(Entries taken from a collection)
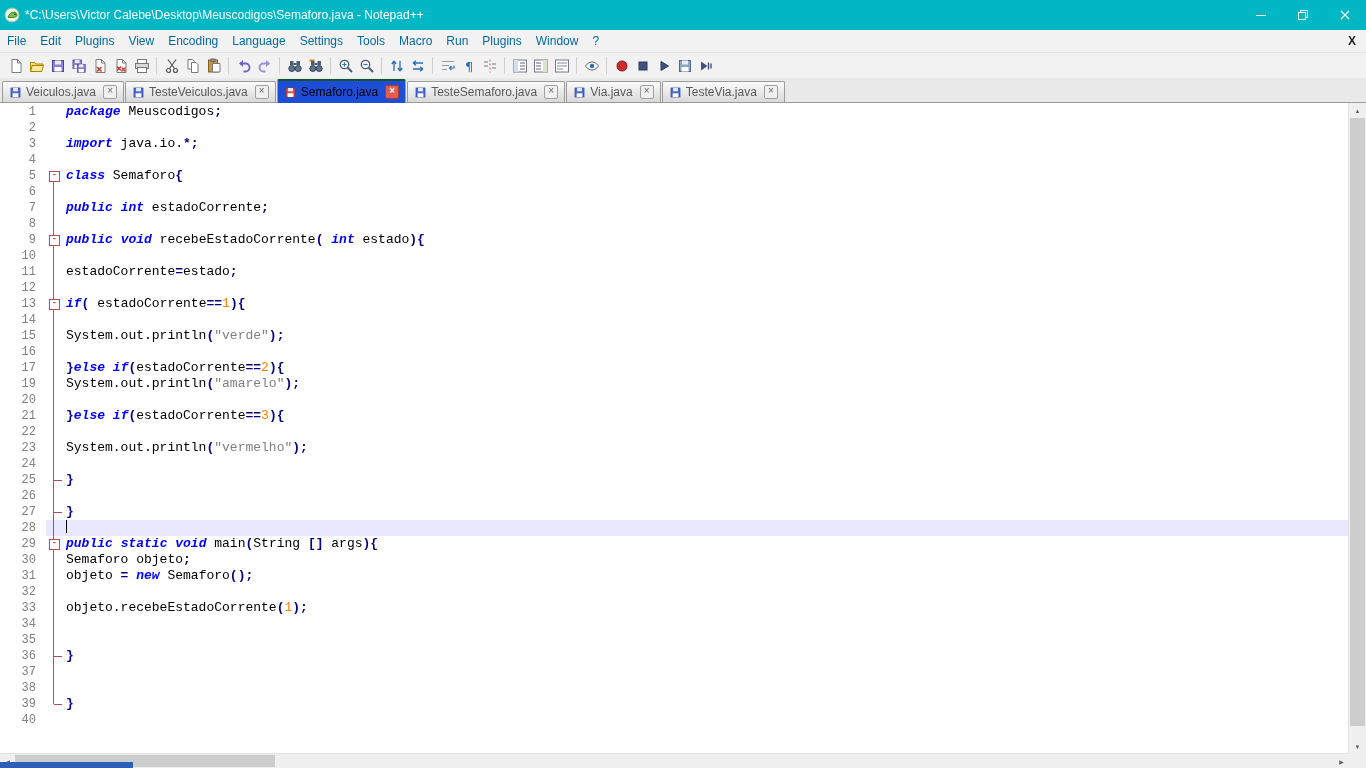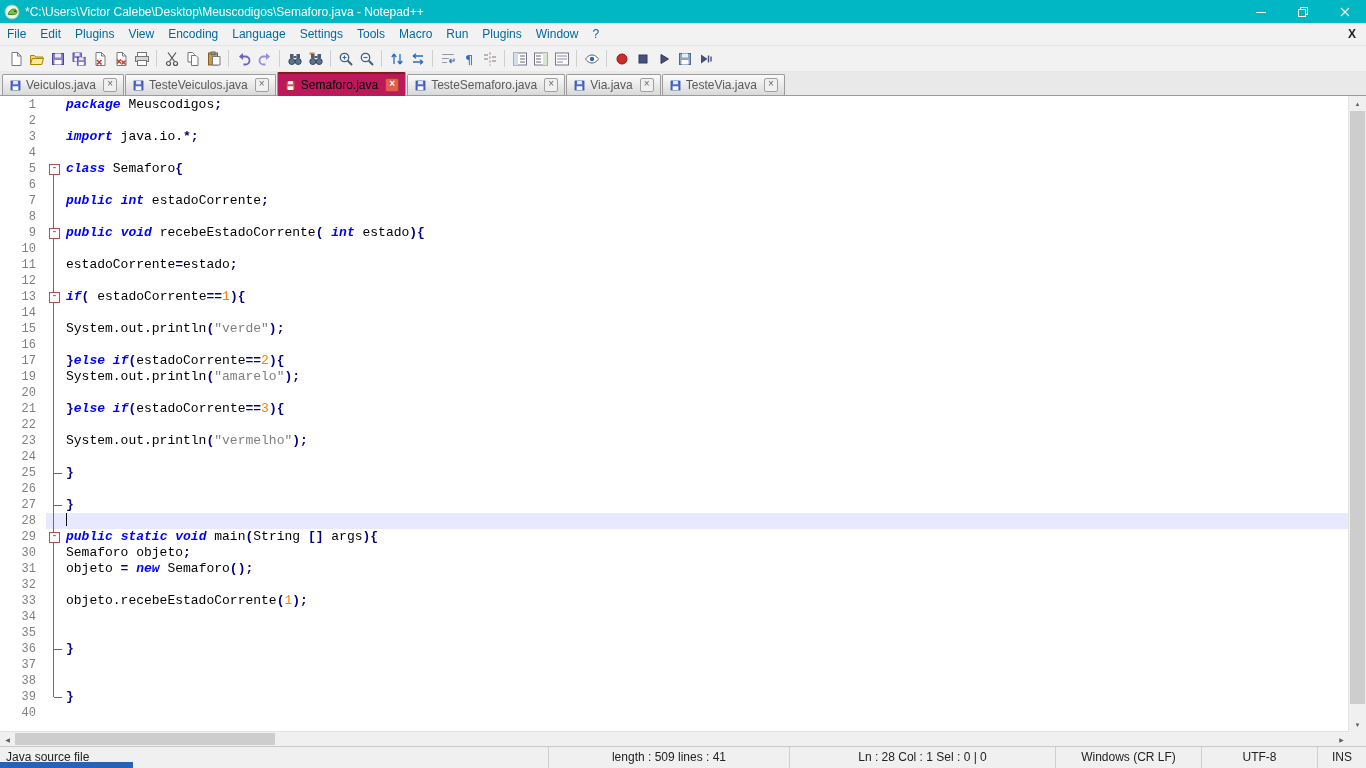--- a/index.html
+++ b/index.html
@@ -11,7 +11,7 @@
   .app{position:absolute;inset:0;display:flex;flex-direction:column;}
 
   
-  .titlebar{height:23px;background:var(--c-titlebar,#00b7c3);display:flex;align-items:center;flex:none;}
+  .titlebar{height:30px;background:var(--c-titlebar,#00b7c3);display:flex;align-items:center;flex:none;}
   .app-icon{width:16px;height:16px;margin:0 5px 0 4px;display:flex;align-items:center;}
   .title-text{color:var(--c-titlebar_text,#fff);font-size:12px;white-space:nowrap;}
   .win-controls{margin-left:auto;display:flex;height:23px;}

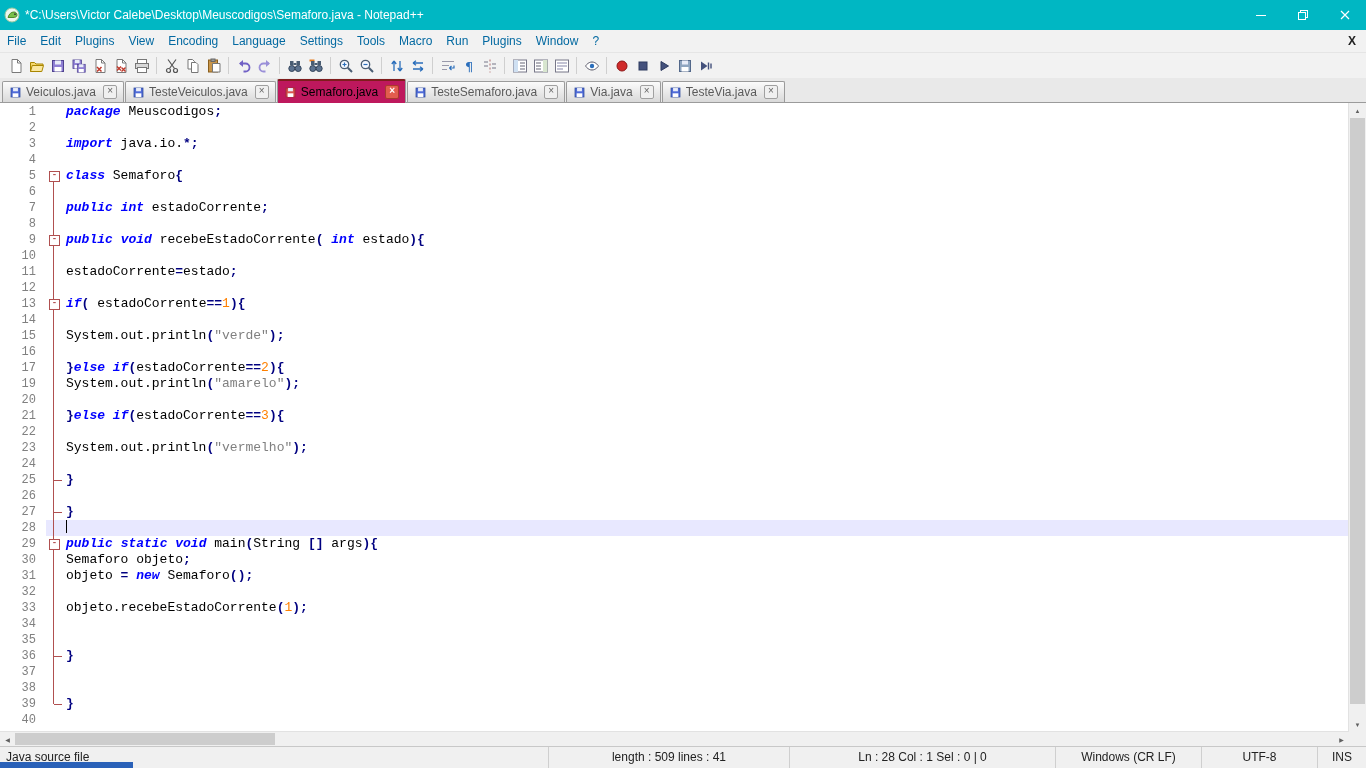--- a/index.html
+++ b/index.html
@@ -33,7 +33,7 @@
   .tab{display:flex;align-items:center;gap:4px;padding:0 6px;height:20px;margin-right:1px;
        border:1px solid #9b9b9b;border-bottom:none;border-radius:2px 2px 0 0;
        background:linear-gradient(#fbfbfb,#d9d9d9);color:#5a5a5a;white-space:nowrap;}
-  .tab.active{background:#be185d;color:#000;height:22px;border-top:2px solid #7f1d1d;
+  .tab.active{background:#1d4ed8;color:#000;height:22px;border-top:2px solid #14532d;
        margin-bottom:-1px;position:relative;z-index:2;justify-content:center;}
   .tab-icon{display:flex;align-items:center;}
   .tab-icon svg{width:13px;height:13px;}

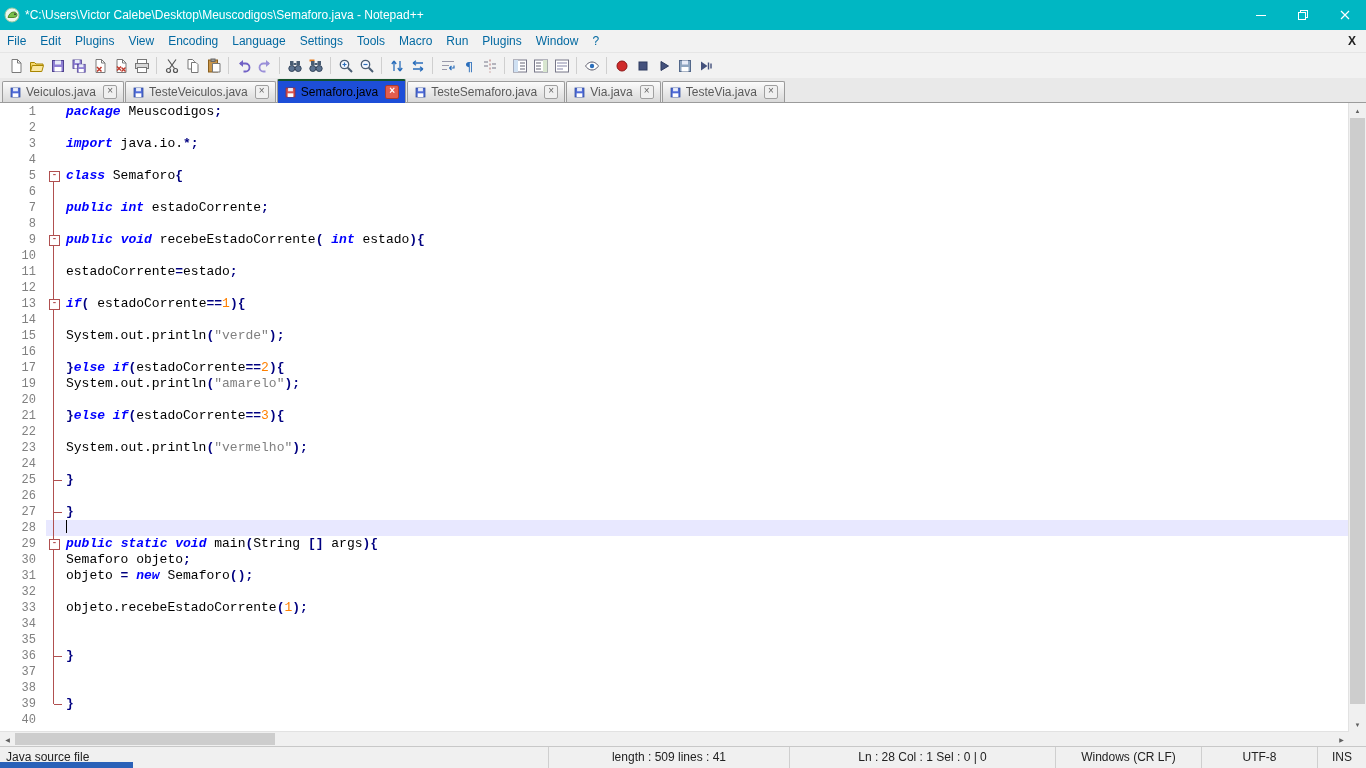--- a/index.html
+++ b/index.html
@@ -715,14 +715,6 @@
     <div class="scroll-corner"></div>
   </div>
 
-  <div class="statusbar">
-    <div class="sb sb-doctype">Java source file</div>
-    <div class="sb sb-length">length : 509   lines : 41</div>
-    <div class="sb sb-pos">Ln : 28   Col : 1   Sel : 0 | 0</div>
-    <div class="sb sb-eol">Windows (CR LF)</div>
-    <div class="sb sb-enc">UTF-8</div>
-    <div class="sb sb-ins">INS</div>
-  </div>
 
   <div class="taskbar-strip"></div>
 </div>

Assigned task: Please set down every record above exactly as it appears, leaving out the pictures.

Written answer:
--- a/index.html
+++ b/index.html
@@ -11,7 +11,7 @@
   .app{position:absolute;inset:0;display:flex;flex-direction:column;}
 
   
-  .titlebar{height:23px;background:var(--c-titlebar,#00b7c3);display:flex;align-items:center;flex:none;}
+  .titlebar{height:30px;background:var(--c-titlebar,#00b7c3);display:flex;align-items:center;flex:none;}
   .app-icon{width:16px;height:16px;margin:0 5px 0 4px;display:flex;align-items:center;}
   .title-text{color:var(--c-titlebar_text,#fff);font-size:12px;white-space:nowrap;}
   .win-controls{margin-left:auto;display:flex;height:23px;}

--- a/index.html
+++ b/index.html
@@ -33,7 +33,7 @@
   .tab{display:flex;align-items:center;gap:4px;padding:0 6px;height:20px;margin-right:1px;
        border:1px solid #9b9b9b;border-bottom:none;border-radius:2px 2px 0 0;
        background:linear-gradient(#fbfbfb,#d9d9d9);color:#5a5a5a;white-space:nowrap;}
-  .tab.active{background:#be185d;color:#000;height:22px;border-top:2px solid #7f1d1d;
+  .tab.active{background:#1d4ed8;color:#000;height:22px;border-top:2px solid #14532d;
        margin-bottom:-1px;position:relative;z-index:2;justify-content:center;}
   .tab-icon{display:flex;align-items:center;}
   .tab-icon svg{width:13px;height:13px;}

--- a/index.html
+++ b/index.html
@@ -715,14 +715,6 @@
     <div class="scroll-corner"></div>
   </div>
 
-  <div class="statusbar">
-    <div class="sb sb-doctype">Java source file</div>
-    <div class="sb sb-length">length : 509   lines : 41</div>
-    <div class="sb sb-pos">Ln : 28   Col : 1   Sel : 0 | 0</div>
-    <div class="sb sb-eol">Windows (CR LF)</div>
-    <div class="sb sb-enc">UTF-8</div>
-    <div class="sb sb-ins">INS</div>
-  </div>
 
   <div class="taskbar-strip"></div>
 </div>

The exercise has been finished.